La plupart des religions se sont développées sur une révélation, celle d'un augure ou d'un prophète. Cette révélation se propage à un peuple, une communauté. L'inspiré est suivi par des disciples qui enseignent à leur tour le dogme, le credo.
La religion se définit ensuite par des rites et des pratiques religieux qui ne servent à rien mais autour desquels la communauté s'unit et dans lesquels elle se retrouve, avec des insignes reconnaissables (croix, étoile, croissant…).
Le sentiment religieux, c'est à dire la foi, est un liant de la communauté croyante, qui n'a pas besoin de preuves ou d'explications tangibles. La communauté croit, c'est tout.
Et son union est matérialisée par l'église, église dans le sens d'un ensemble de personnes professant les mêmes doctrines en visant le même but, ceci s'adaptant tout aussi bien aux sectes ou aux écoles de pensées d'ailleurs...
La célébration de la foi se fait souvent à un moment précis de la semaine, ou de l'année, avec des fêtes de façon assez codifiée. Dans certaines de ces religions, se pratique la quête, destinée à faire face aux frais de fonctionnement de la paroisse et aussi à financer le journal paroissial, organe de diffusion.

La Grand-Maître d'Octobre Rose, Mrs Evelyn H. Lauder a disparu en 2011, mais Rose merci (« Dieu merci » chez les Roses), en France, la résurrection s'est produite autour de deux apôtres réunissant leurs efforts : Estée Lauder Compagnie et le journal Marie-Claire. De nombreux partenaires-apôtres (Tuperware, Kitchenaid, Marionnaud ) vinrent se joindre à des associations, tout ce monde défendant un insigne sacré : le RUBAN ROSE !
Les grandes festivités ont lieu en octobre et le rite consiste à courir en rose avec un T-shirt informe et un ruban épinglé à la poitrine, à travers une ville illuminée en…devinez la couleur ! Comme dit plus haut, le rite ne sert à rien, mais c'est quand-même plus télégénique que des génuflexions ou des prosternations où il ne se passe pas grand-chose. Le prêche est effectué par des prédicateurs/trices en T-shirt rose et les sermons « faites-vous dépister » sont clamés à travers porte-voix et spots télévisuels. Au cas où on aurait loupé le spot (mais c'est difficile, peut-être les vacanciers partis en villégiature sur Mars ou Saturne) on peut retrouver l'homélie imprimée sur le papier glacé rose du simili journal paroissial qu'on appelle ici le « dépliant », ou la « plaquette-triptyque », qui constituera la lecture du mois pour l'adepte.
Parfois même un sacrifice humain est réalisé sous la forme d'une dénudation publique et quotidienne d'une femme, en général jeune et jolie à l'heure de la soupe.
Le don est facultatif mais fortement conseillé pour la tranquillité de l'âme et le repos de la conscience.

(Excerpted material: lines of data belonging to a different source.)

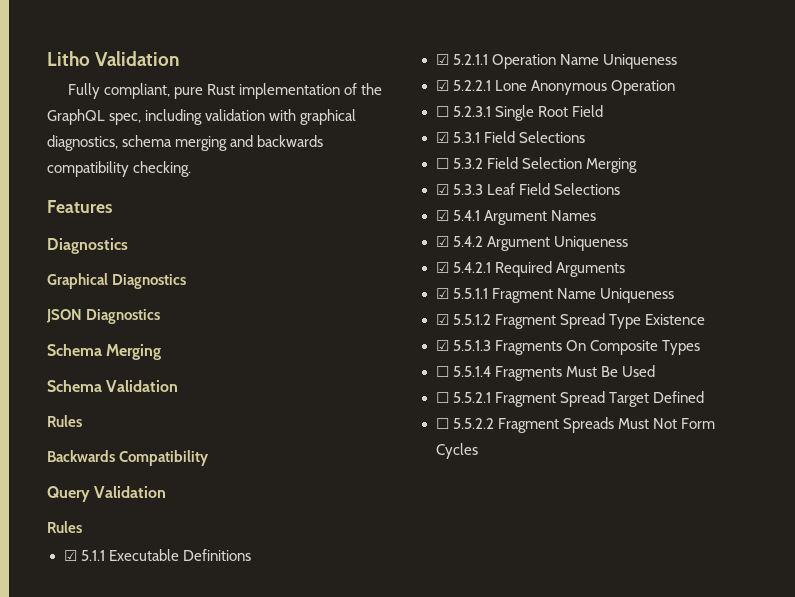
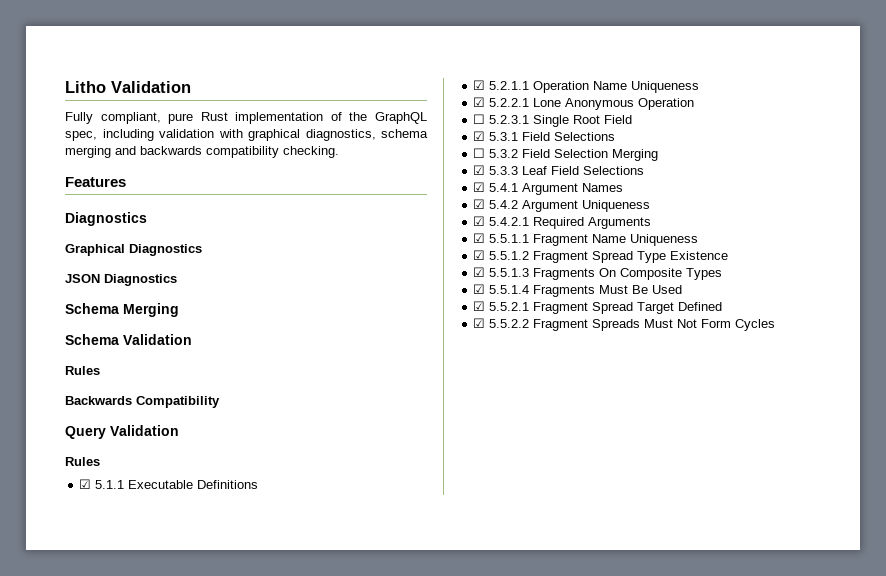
[435,366,449,377] ☐ -> [473,284,486,294] ☑
[435,392,449,403] ☐ -> [473,301,486,311] ☑
[435,418,449,429] ☐ -> [473,318,486,328] ☑

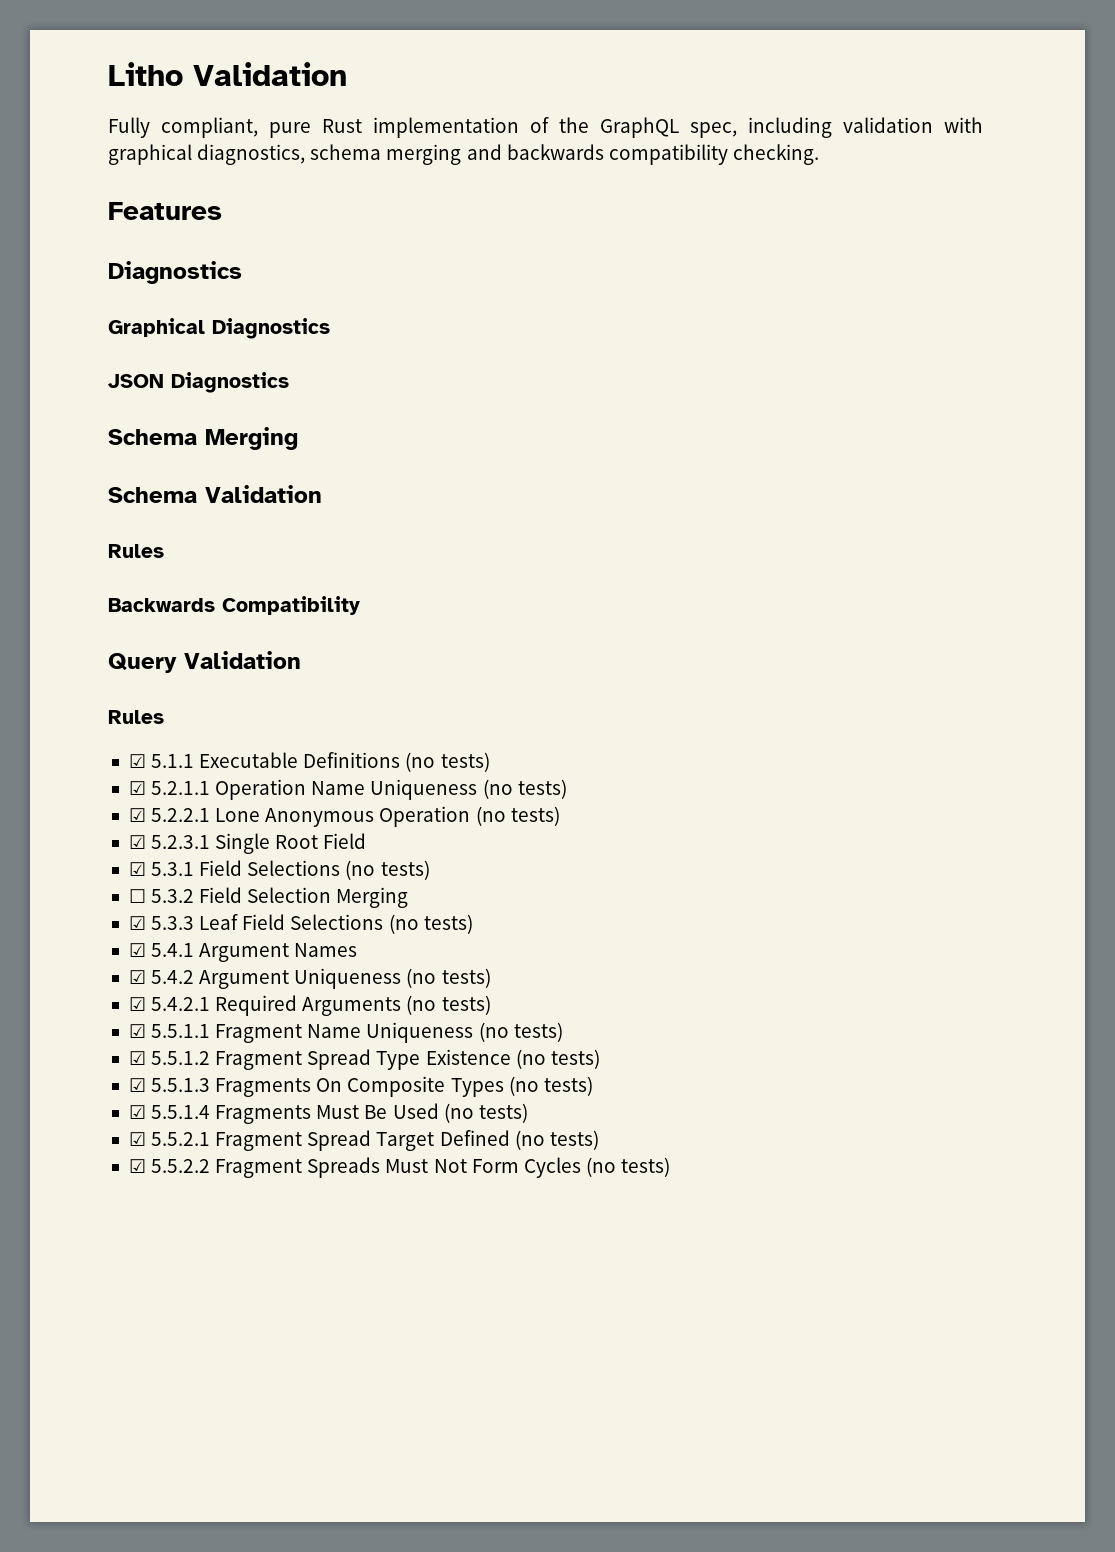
(259, 484) none -> [405,752,490,772] (no tests)
(700, 87) none -> [482,779,567,799] (no tests)
[473,114,486,124] // ☐ -> [475,806,560,826] [128,835,146,849] (no tests) // ☑
(616, 136) none -> [345,860,430,880] (no tests)
(645, 170) none -> [388,914,473,934] (no tests)
(651, 206) none -> [406,968,491,988] (no tests)
(652, 223) none -> [406,995,491,1015] (no tests)
(699, 240) none -> [478,1022,563,1042] (no tests)
(729, 255) none -> [515,1049,600,1069] (no tests)
(723, 274) none -> [508,1076,593,1096] (no tests)
(683, 289) none -> [443,1103,528,1123] (no tests)
(723, 306) none -> [514,1130,599,1150] (no tests)
(776, 325) none -> [585,1157,671,1177] (no tests)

Le don va au Dieu Recherche pour combattre le Malin, c'est à dire un vilain crabe, mais on ne sait pas très bien quelle recherche parce qu'on n'a pas vraiment de bilan à la fin de la Grand-Messe, et le Malin progresse malgré tout paraît-il, et pourtant le Dieu Recherche devait nous en délivrer. Mais la religion ça ne marche pas à tous les coups.
Notre Malin semble être une sorte de Léviathan insatiable, que nous nourrissons à fonds perdu par des courses et des dons censés le combattre….

L'HEURE DU CHOIX

Mais l'heure de la guerre de religion semble avoir sonné et les Lumières, émergeant depuis 2001 et émanant de chercheurs et scientifiques indépendants, commencent à trouver un timide chemin.
Dans un espace public et médiatique dominé par le discours univoque, écoutons enfin les voix iconoclastes de la Raison, qui nous expliquent que le problème du cancer du sein ne peut plus être traité par l'émotionnel, l'irrationnel, la croyance aveugle. Il nous faut aborder ce problème de santé publique avec science et courage, démythifier une superstition qui a conduit les femmes vers des comportements erratiques et dénués de bon sens médical, nous affranchir d'une dévotion délétère pour les femmes, et de l'illusion que la course en rose les sauverait du cancer.
Car, il faut le savoir, le dépistage du cancer du sein peut nuire, et il existe une convergence internationale d'études, anciennes et récentes, vers un bénéfice faible du dépistage que l'on espérait salvateur, et vers des risques et effets pervers que les femmes ignorent, faute d'information, les transformant abusivement en malades et les exposant à des traitements lourds et inutiles.
La femme a donc un choix, soit elle participe à une procédure au bénéfice incertain, mais en connaissance de cause sur les risques, soit elle la refuse, sans que quiconque ne puisse se permettre de la juger ou de la blâmer. Ce n'est pas parce que la campagne est d'initiative publique que la décision ne peut être individuelle, ni imposée, ni subie. Encore faut-il que la femme ait accès à une information loyale et complète…

J'ACCUSE

Ne craignant pas la mise au bûcher je t'accuse, toi, la coureuse en rose, qui s'arroge un droit, celui d'inciter des milliers de femmes à se rallier à ta cause. Tu pollues l'espace public et médiatique de tes harangues et slogans fallacieux, privant les femmes d'un discours serein et raisonné qui soit audible. Tu
prétends savoir et connaître un sujet dont tu n'es pas maître, tu culpabilises tes amies qui ne se soumettraient pas, tu amènes d'autres femmes à courir comme toi, telles des moutons de Panurge que tu conduis à se jeter dans un abîme de non-sens. L'information loyale et apaisée, à cause de tes clameurs n'a plus droit de cité, tu dénies ainsi l'accès aux femmes à des données auxquelles elles ont droit. Tu les terrorises, tu les angoisses de façon pernicieuse par ton orgueil à vouloir asséner tes certitudes infondées.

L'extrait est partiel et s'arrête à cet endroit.